Kineo: Calibration-Free Metric Motion Capture From Sparse RGB Cameras

Abstract

Markerless multiview motion capture remains challenging due to the need for precise camera calibration, limiting its accessibility for non-experts. Existing calibration-free approaches avoid manual calibration but suffer from high computational cost and reduced reconstruction accuracy.

We present Kineo, a fully automatic, calibration-free pipeline for markerless motion capture from videos captured by unsynchronized, uncalibrated, consumer-grade RGB cameras.
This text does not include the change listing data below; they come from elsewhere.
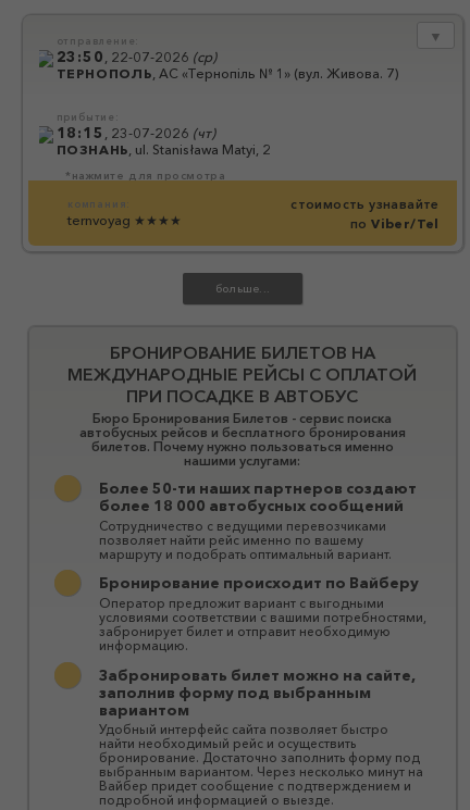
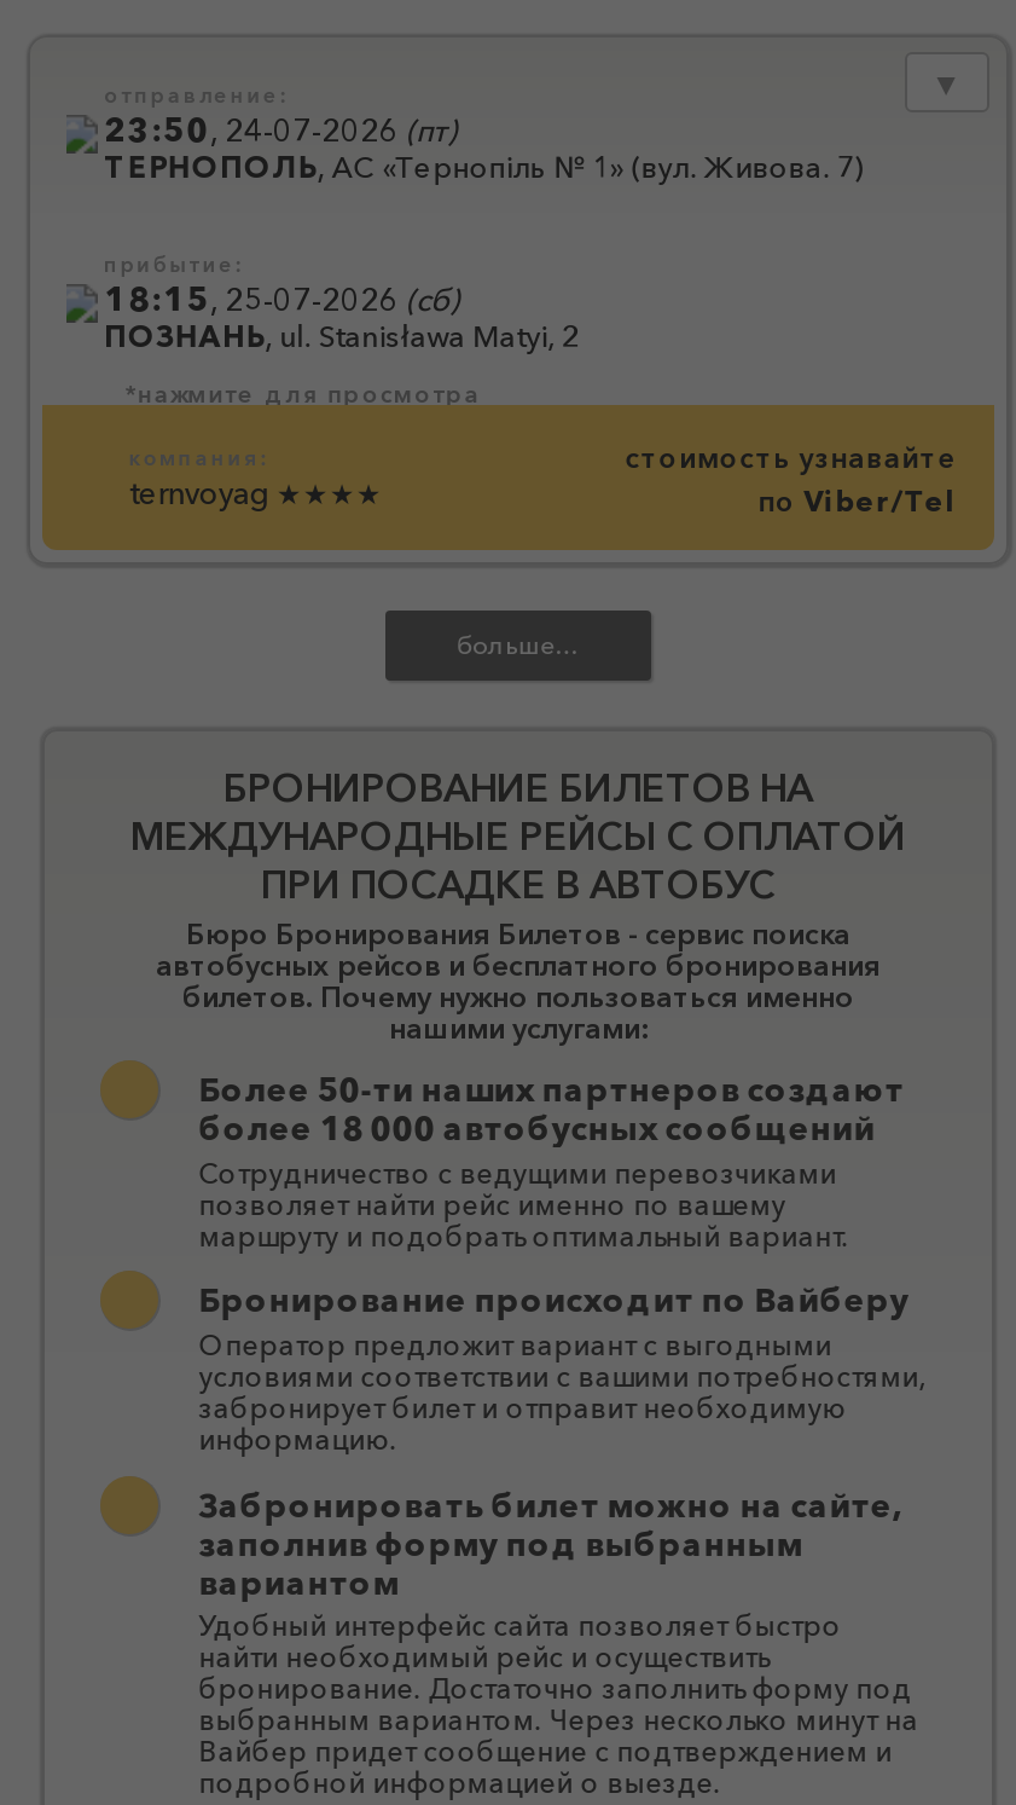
[56,48,216,65] 23:50, 22-07-2026 (ср) -> [104,110,457,148] 23:50, 24-07-2026 (пт)
[56,124,215,141] 18:15, 23-07-2026 (чт) -> [104,278,459,317] 18:15, 25-07-2026 (сб)

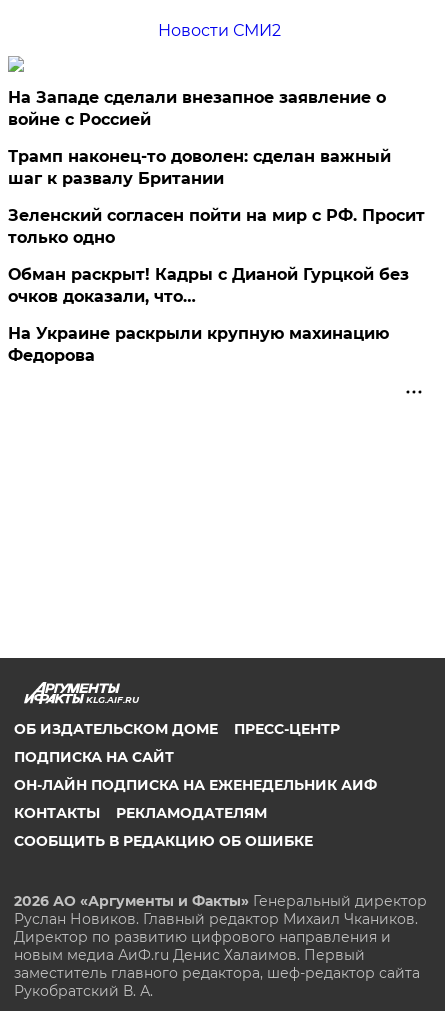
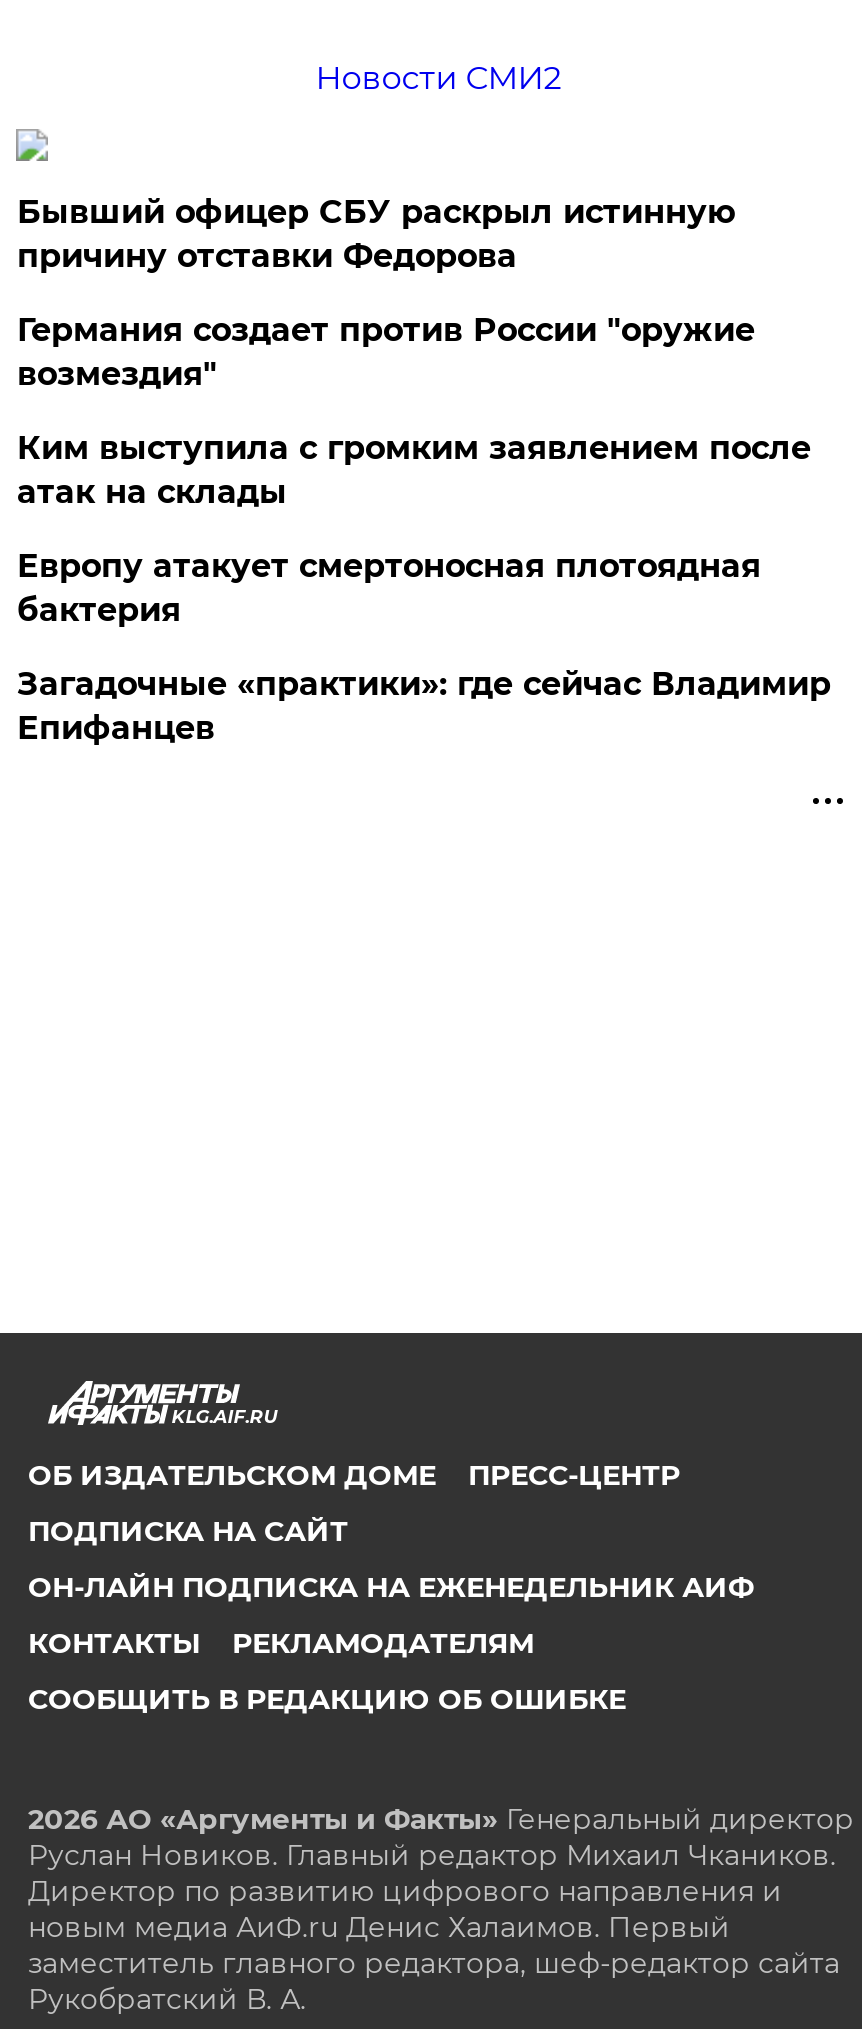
[8,88,386,129] На Западе сделали внезапное заявление о | войне с Россией -> [17,193,735,275] Бывший офицер СБУ раскрыл истинную | причину отставки Федорова
[8,147,391,188] Трамп наконец-то доволен: сделан важный | шаг к развалу Британии -> [17,311,755,393] Германия создает против России "оружие | возмездия"
[8,206,425,247] Зеленский согласен пойти на мир с РФ. Просит | только одно -> [17,429,811,511] Ким выступила с громким заявлением после | атак на склады
[8,265,409,306] Обман раскрыт! Кадры с Дианой Гурцкой без | очков доказали, что… -> [17,547,761,629] Европу атакует смертоносная плотоядная | бактерия
[8,324,389,365] На Украине раскрыли крупную махинацию | Федорова -> [17,665,831,747] Загадочные «практики»: где сейчас Владимир | Епифанцев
Kineo fully leverages 2D keypoint from off-the-shelf detectors to simultaneously calibrate cameras, estimate Brown-Conrady distortion coefficients, and reconstruct 3D keypoints and dense scene point maps at metric scale. A novel confidence-driven keypoint sampling strategy, combined with graph-based optimization, ensures a fixed computational cost for the calibration step, independent of sequence duration. Additionally, we introduce the pairwise reprojection consensus score, which quantifies the reliability of 3D estimations for downstream tasks.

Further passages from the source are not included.